Speaking to the ABC over the weekend, Communications Minister Mitch Fifield had said NBN gets nine out of 10 connections "right the first time", and that the government and NBN are working on ways to improve this number.

"Firstly, we want to improve and are improving the migration process," he said on Sunday.

"Secondly, when it comes to the experience that people actually have on the network, one of the issues is retail service providers -- Telstra, Optus, TPG -- whether they purchase enough capacity to service their customers. Now, we have instructed the ACCC to undertake performance monitoring, speed monitoring, where there will be 4,000 probes embedded in premises around the country and people will have visibility of the service that's actually being provided.

"The ACCC has also issued fresh guidance to retailers to make sure that their advertising is clear for consumers -- something that it hasn't always been."

Speaking on Thursday, Jones said that if the rollout is progressing as well as the government claims, the monthly report from NBN to government should be published.

"If things are going so well, you have to ask yourself: 'Why not publish the report?'," he said.

Mirroring comments made by Shadow Communications Minister Michelle Rowland to the same event on Wednesday, Jones called for changes to allow the Telecommunications Industry Ombudsman (TIO) to bind NBN to a dispute resolution process.

"If the problem was just the initial connection, you say: 'Complex, big rollout. That's OK, we get it.' But when there is not a sufficient process to deal with fault rectification, and they bounce it between service provider and the NBN, nobody taking responsibility, then we've got a significant problem," he said.

Jones said Labor would be taking policies to the next election that would handle the dispute resolution and blame "ping pong" surrounding the NBN, but that this would not be enough to deal with a divide between customers on different technologies.

"We are still not going to resolve the issue of the inbuilt digital divide which exists between the technology rich and the technology poor, between those that have access to the best technology and those that are relegated to technology that will simply not be fit for purpose for the remainder of this century," Jones said.

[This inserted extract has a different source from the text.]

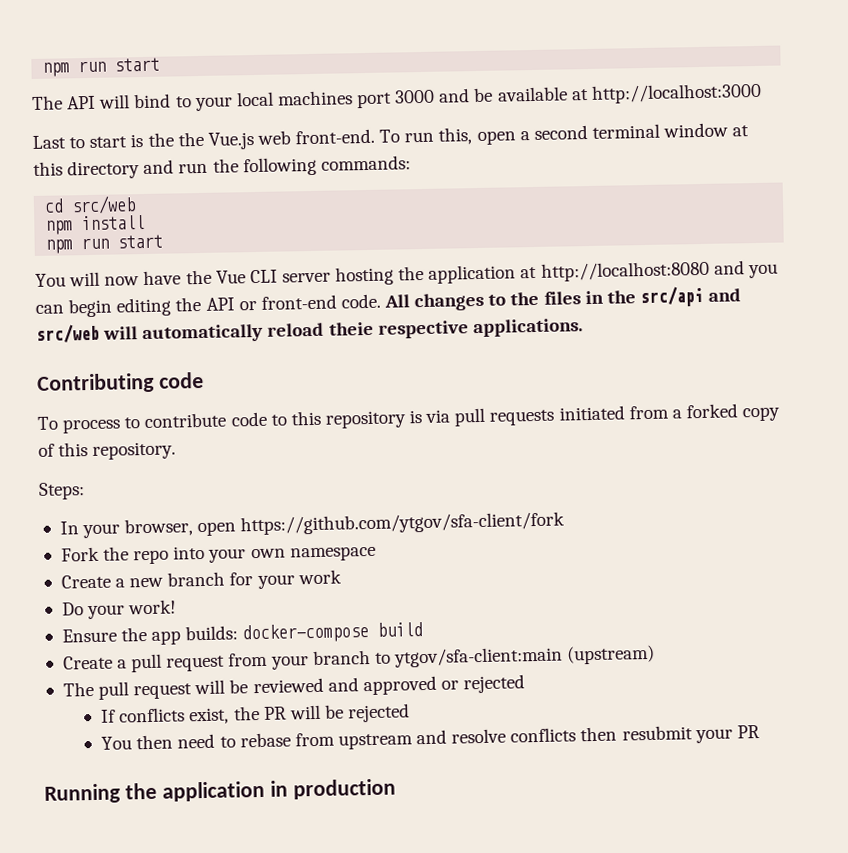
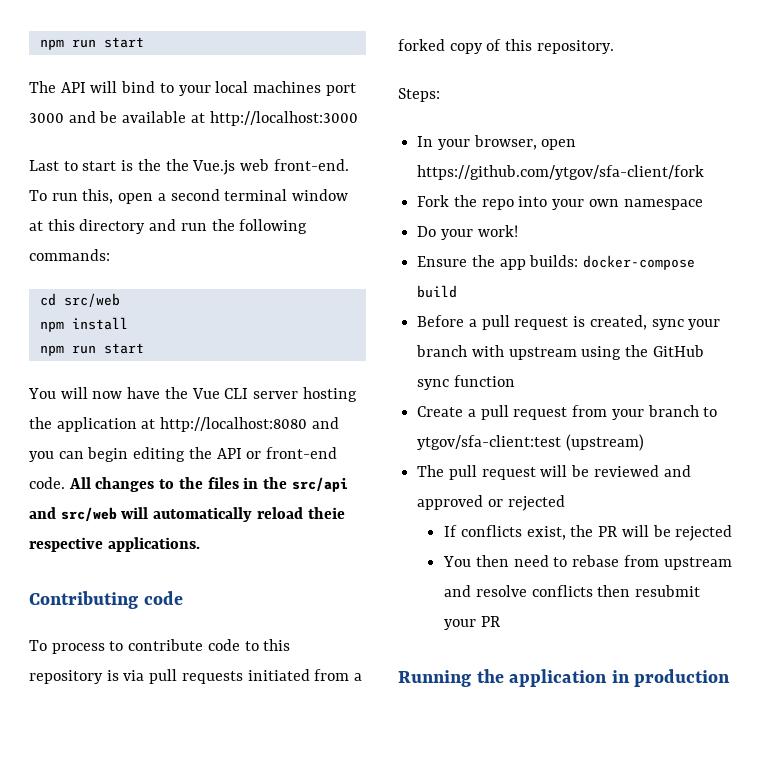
[60,569,342,590] // Create a new branch for your work -> (703, 204) none
(424, 629) none -> [417,315,721,330] [416,345,704,360] [417,375,515,390] // Before a pull request is created, sync your branch with upstream using the GitHub sync function
[393,646,563,668] ytgov/sfa-client:main -> [417,435,562,450] ytgov/sfa-client:test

"We cannot wait until next election; we need to hear from the NBN about what their upgrade plan is for those parts of the network which we know today are not fit for purpose.

"It is simply not good enough to have a network which has been built, which ensures that a digital divide has been built in to every neighbourhood in the country, and that's what copper provides."

Speaking earlier in the day, NBN chief strategy officer JB Rousselot defended the company's network, stating that few retail applications need speeds of over 50Mbps.

"The network that we are building today -- that delivers 25Mbps to everybody and 50Mbps to most, and up to 100Mbps to many of the premises -- definitely caters for the applications of today," Rousselot told the ACCAN conference.

"So the network that we are building today definitely answers the needs of the community today, and probably well into 2020 and beyond."

Rousselot reiterated NBN's approach to upgrading its technology mix, stating that the company will upgrade when it sees demand for faster speeds.

"Ultimately, there is no resisting the fact that the speed and the demand for speed will come, and our challenge will become in the future to be able to bring where and when it is needed."